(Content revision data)

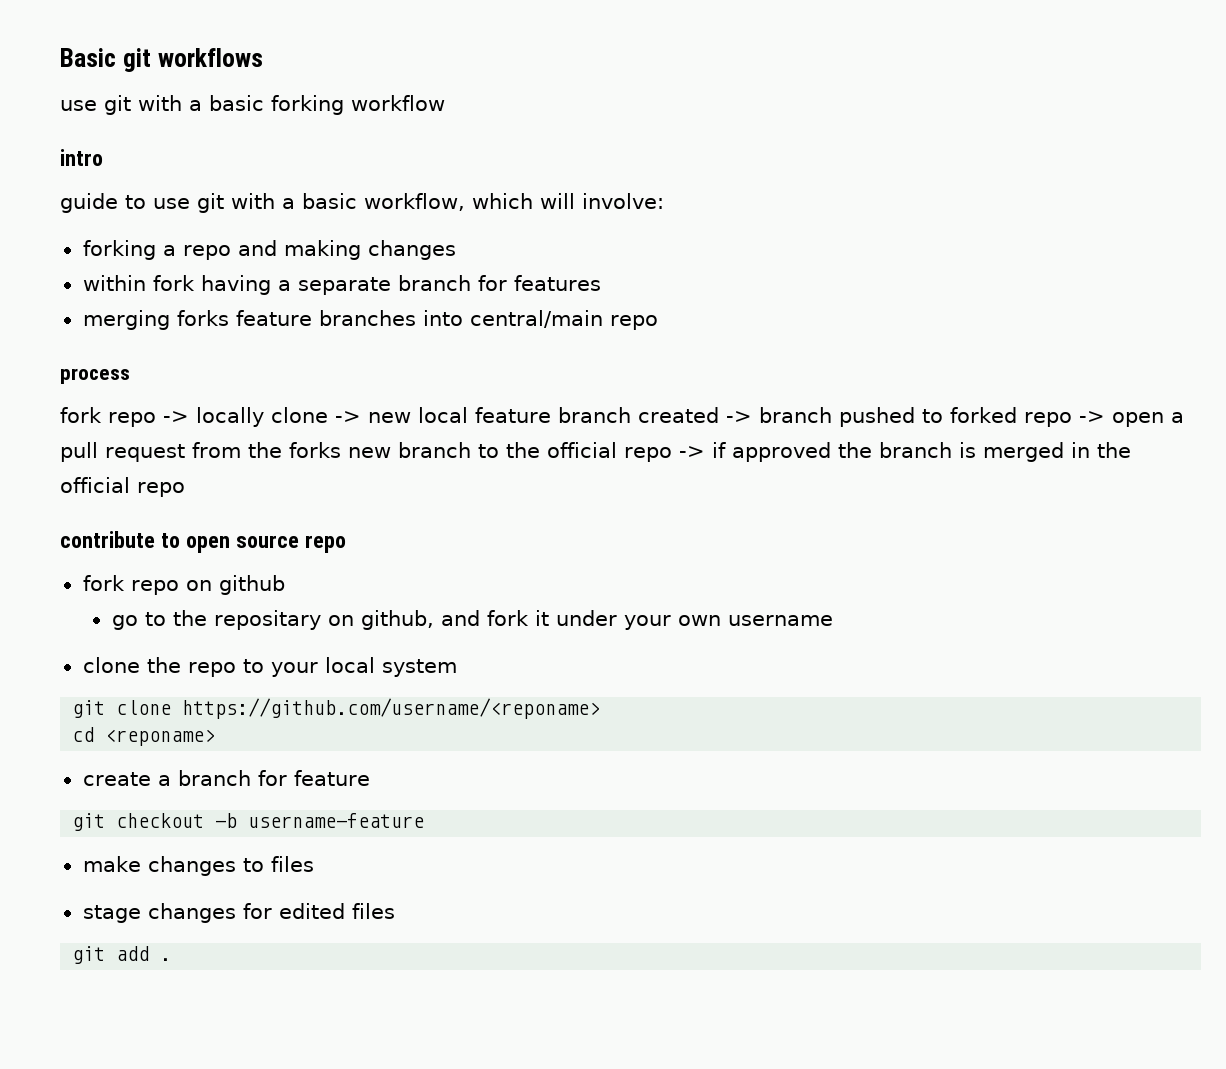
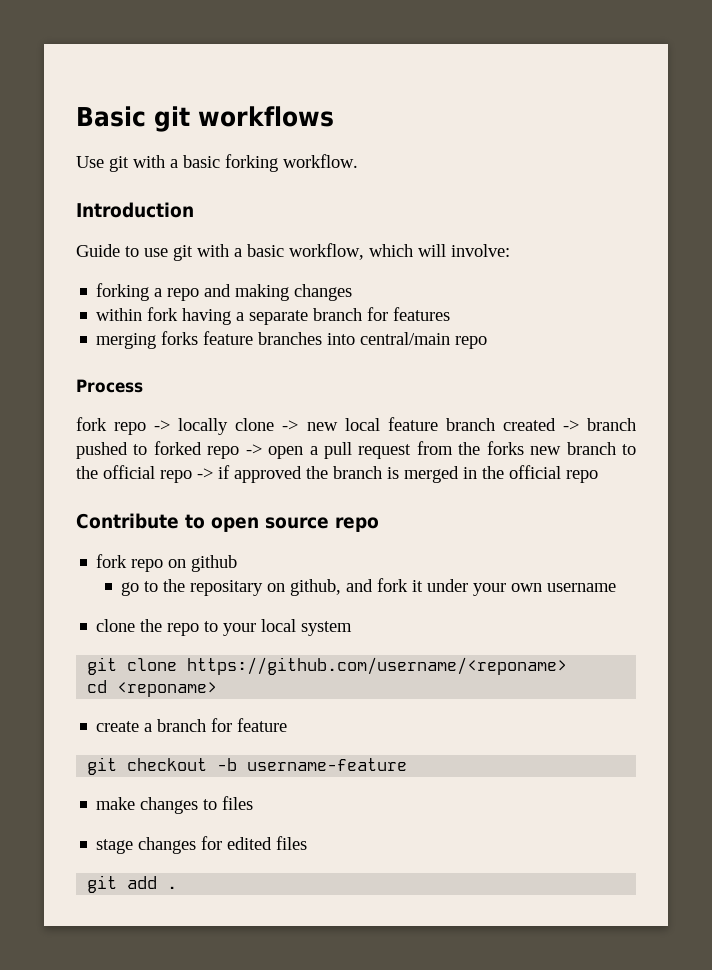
- use git with a basic forking workflow
- intro
- guide to use git with a basic workflow, which will involve:
+ Use git with a basic forking workflow.
+ Introduction
+ Guide to use git with a basic workflow, which will involve:
- process
+ Process
- contribute to open source repo
+ Contribute to open source repo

**Required action:** Each record above goes into the copy word for word; the pictures do not.

**Exercise solution:**
- use git with a basic forking workflow
- intro
- guide to use git with a basic workflow, which will involve:
+ Use git with a basic forking workflow.
+ Introduction
+ Guide to use git with a basic workflow, which will involve:
- process
+ Process
- contribute to open source repo
+ Contribute to open source repo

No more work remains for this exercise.